Covid-19 and the Paycheck Protection Program (PPP)

Louie Lujan
4 min readMay 5, 2020

Small businesses contain half of the American work force. Now during the COVID-19 outbreak, owners are having difficulty surviving and paying employees and reopening businesses. The CARES act, the Paycheck protection program(PPP) has given $454 billion as loans to small businesses in the first round. However, the federal government’s decision on PPP was rash, bank lenders are confused with the program, and borrowers have difficulty to find lenders. Furthermore, the purpose of the program is still unclear.

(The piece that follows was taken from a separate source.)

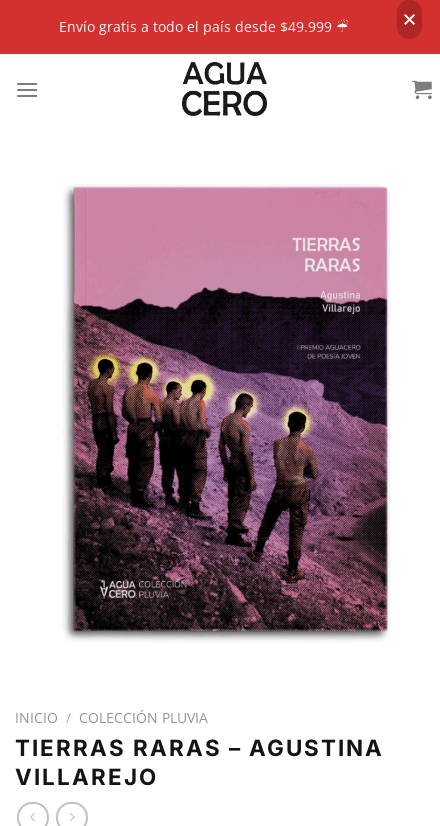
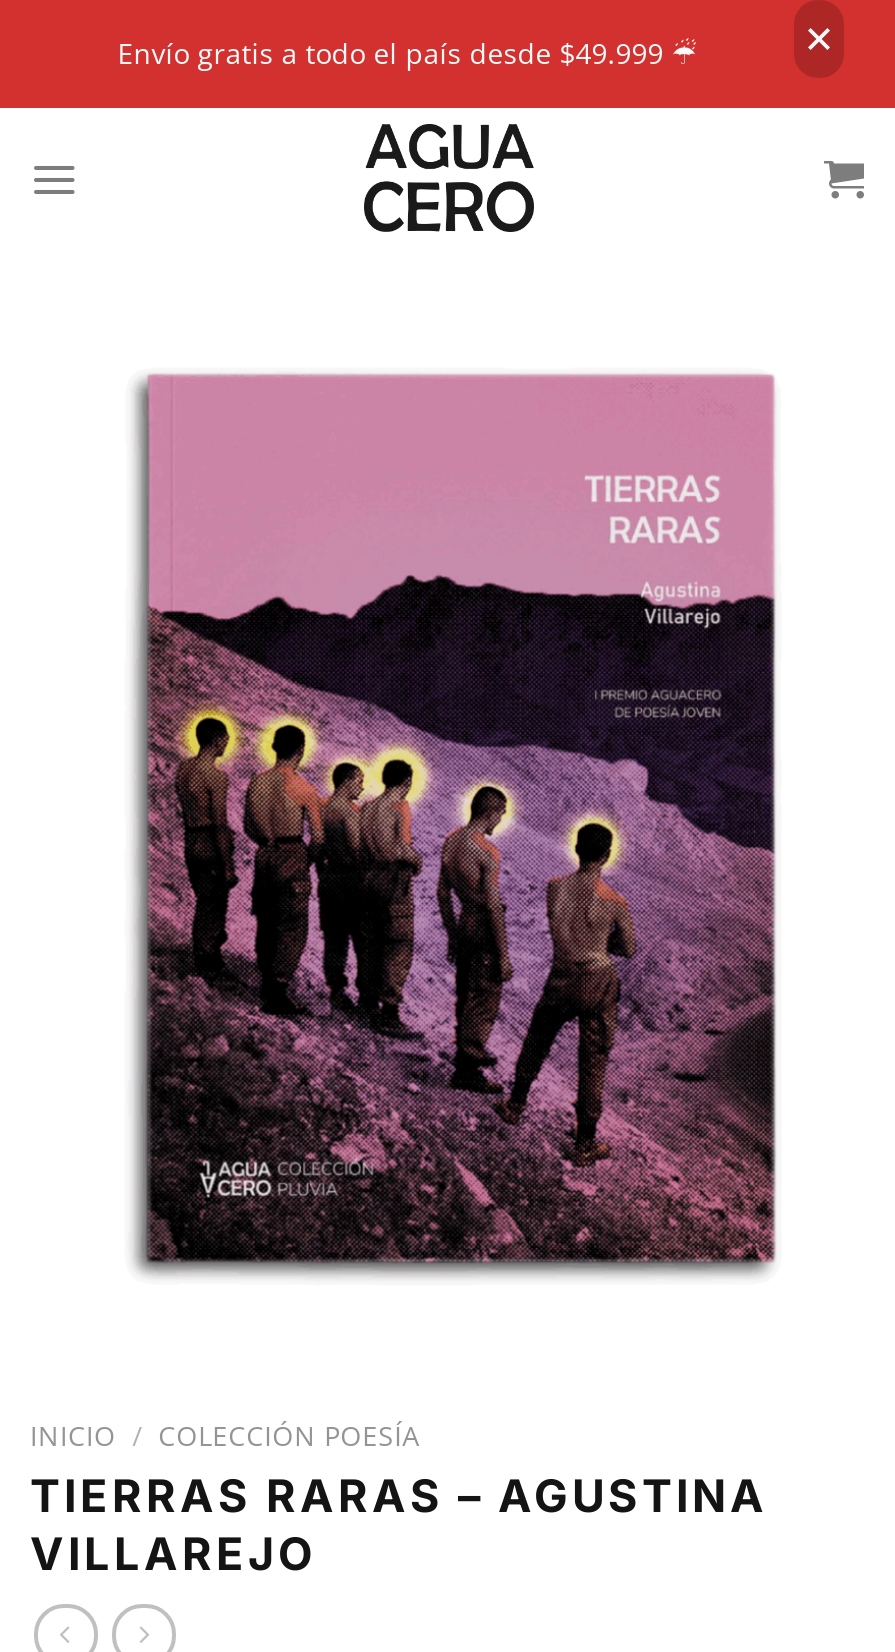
- INICIO / COLECCIÓN PLUVIA
+ INICIO / COLECCIÓN POESÍA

According to Louie Lujan , Government Relations Director at CIMA law Group, the Treasury Department released details of PPP only hours before its opening, lenders did not have enough time to understand. The Treasury Department Secretary Steven Mnuchin claimed borrowers could receive loans within a day. This claim was absurd to lenders.

Lujan said that Loans in the first round had run out in 13 days, now we are in the process of the second round. However, the prediction of the second round is running out quickly like the first round and borrowers still need more loans. Economists predicted that at least $1 trillion loans can satisfy all borrowers.

Not only is the start of the PPP program is confusing and chaotic, it also seems unreasonable to many small businesses owners. There is one real case(case 1) that can reflect this problem. An owner has two different types of restaurant, each restaurant needs several workers. She successfully got one loan for one of her restaurants. However, the situation was embarrassing, she hesitated to take money. Under the PPP program policy, the loans can be fully forgiven only if workers continually paid from the loans for eight weeks. Of course, she, like other owners, wants the loans to be fully forgiven, then she needs to employ workers for eight weeks even if the restaurant is closed. Not surprisingly, we can see her restaurant can not be benefited from the loans. However, even workers can not be benefited. She contacted her previous employees, but they did not want to come back working for her, since these workers can get more money by staying at home compared with working for her. They are now getting unemployment benefits $600 a week and additional federal benefits included stimulus bills. She really wants this money to be used for retooling her space to earn money, but her plan is not permissible according to the PPP program’s purpose.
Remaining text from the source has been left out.